◆ EXERCISE DESCRIPTION ◆
Restate verbatim the span of lines below between the line with "Humidor Milano Glasstop" and the line with "total: 25925.44 -> 18721.98", including those two lines, and only that span.

◆ PROVIDED INFORMATION ◆
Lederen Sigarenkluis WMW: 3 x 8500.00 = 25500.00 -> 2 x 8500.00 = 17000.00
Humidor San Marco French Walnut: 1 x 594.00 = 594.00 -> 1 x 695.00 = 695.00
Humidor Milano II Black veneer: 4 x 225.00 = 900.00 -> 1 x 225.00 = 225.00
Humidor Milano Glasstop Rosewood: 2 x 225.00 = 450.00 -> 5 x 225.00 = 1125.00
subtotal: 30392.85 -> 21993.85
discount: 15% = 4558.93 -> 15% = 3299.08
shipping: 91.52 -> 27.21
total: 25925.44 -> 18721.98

---

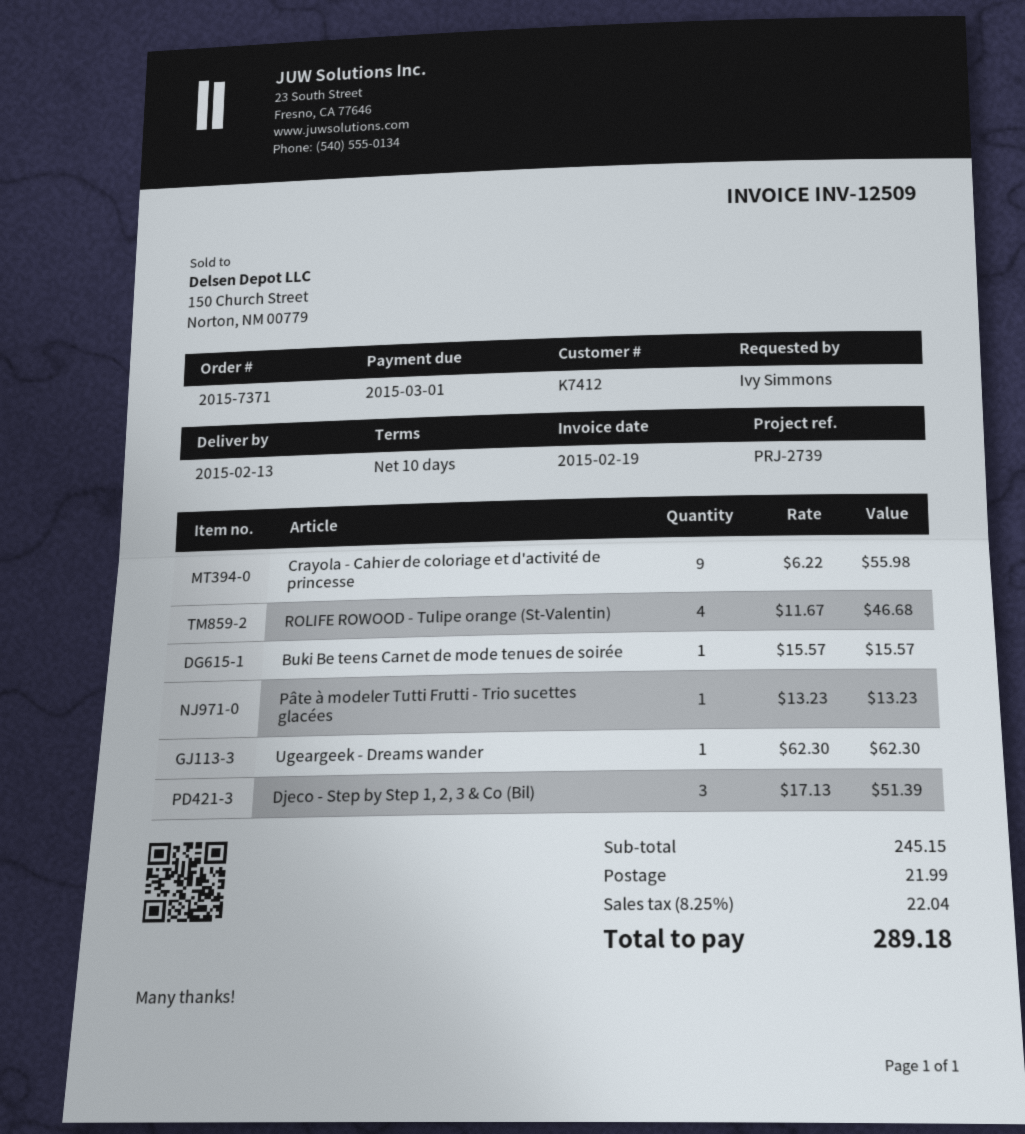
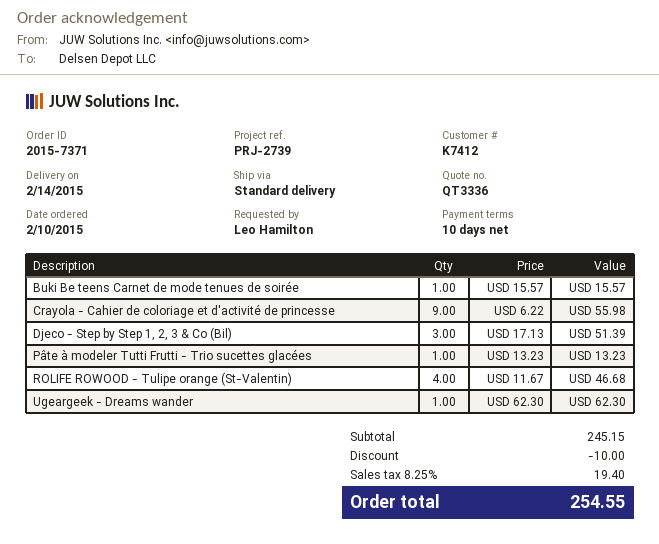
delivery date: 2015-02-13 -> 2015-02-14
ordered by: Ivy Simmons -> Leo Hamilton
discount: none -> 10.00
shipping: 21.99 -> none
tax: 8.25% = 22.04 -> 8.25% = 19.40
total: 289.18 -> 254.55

◆ RESPONSE TO THIS EXERCISE ◆
Humidor Milano Glasstop Rosewood: 2 x 225.00 = 450.00 -> 5 x 225.00 = 1125.00
subtotal: 30392.85 -> 21993.85
discount: 15% = 4558.93 -> 15% = 3299.08
shipping: 91.52 -> 27.21
total: 25925.44 -> 18721.98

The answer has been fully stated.